Socioeconomic Disparity in Doris Lessing's The Grass is Singing
European Journal of Molecular & Clinical Medicine,
2020, Volume 7, Issue 10, Pages 1888-1892
AbstractThe present study investigates the theme of socioeconomic disparity in Doris Lessing's The Grass is Singing. Economic inequality and racial discrimination are social problems that talk about the poor people's plight at the margin, away from the power structure's centre. It is a concern of contemporary relevance and, therefore, calls for a more in-depth investigation. The theme of socioeconomic disparity manifests the seamier side of civilization, but coping with these problems bring dignity. The Grass is Singing shows the horrific effects of socioeconomic disparity on both the white colonial rulers and southern Africa's black populations. The novel is a chronicle of apartheid and late capitalism in the life of Southern Rhodesian society. This novel is a tragic novel portraying a failed marriage, racial and economic discrimination in Southern Rhodesia.

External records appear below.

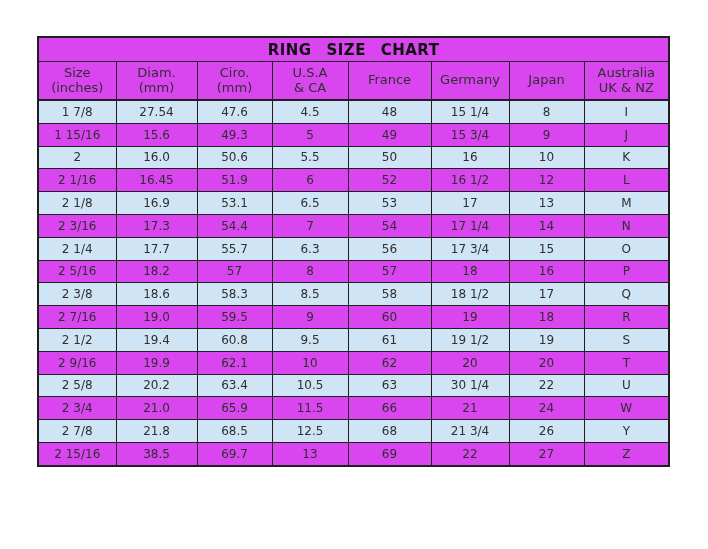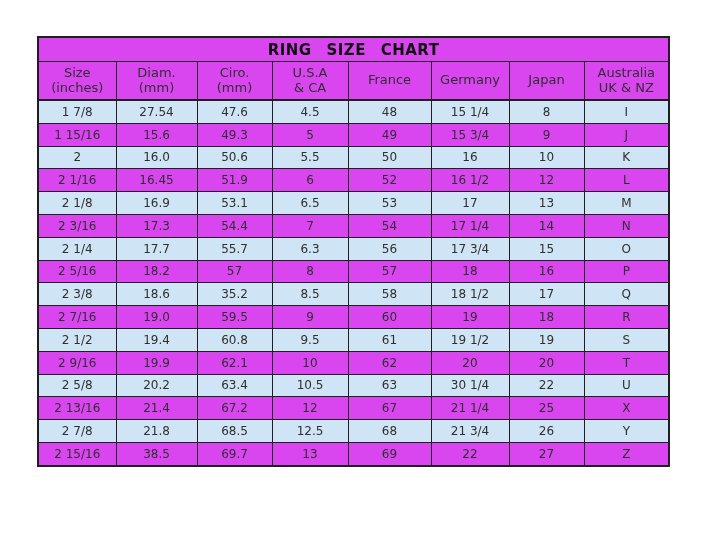"35.2" td { text: 35.2 -> 58.3 }
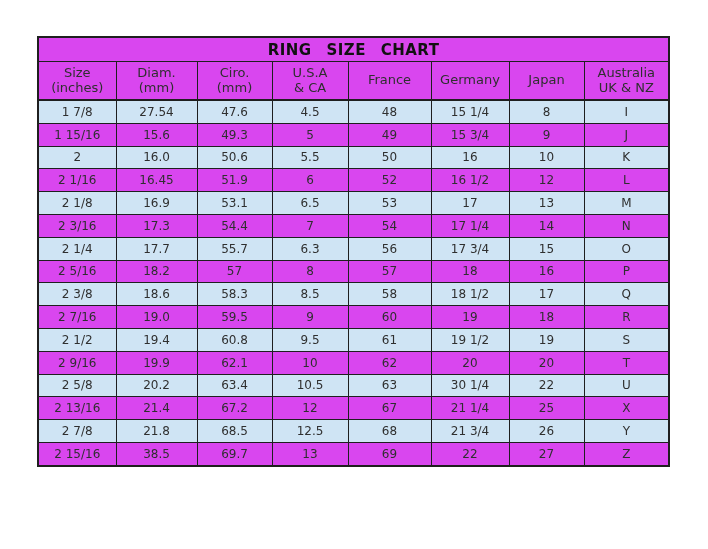"2 3/4" tr { html: none -> <tr> <td>2 3/4</td> <td>21.0</td> <td>65.9</td> <td>11.5</td> <td>66</td> <td>21</td> <td>24</td> <td>W</td> </tr> }
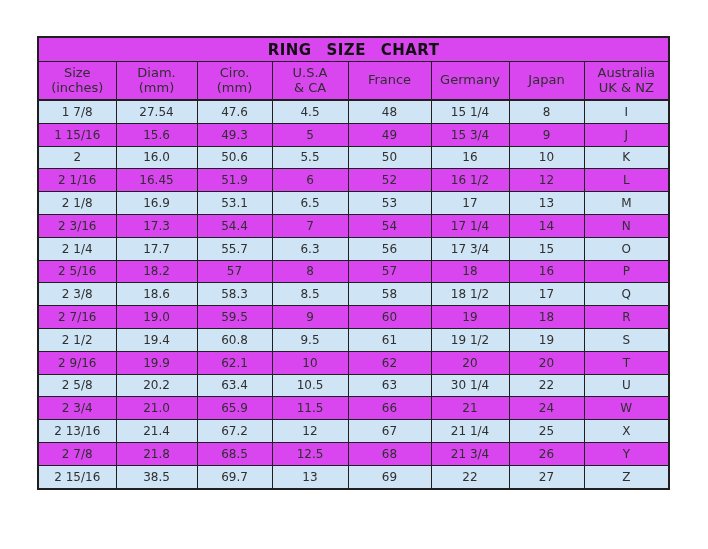"2 13/16" tr { html: <tr> <td>2 13/16</td> <td>21.4</td> <td>67.2</td> <td>12</td> <td>67</td> <td>21 1/4</td> <td>25</td> <td>X</td> </tr> -> none }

Lessing, as a writer, prefers to write about reality instead of creating some imaginary world. She has always been against the ill or inhuman treatment of whites to their black servants. She has tried to show the possession of economically weaker sections of society. The white people ill-treat the black labor class, and their male counterparts ill-treat the females. The present study focuses on the plight of economically more impoverished sections of Southern Rhodesia society.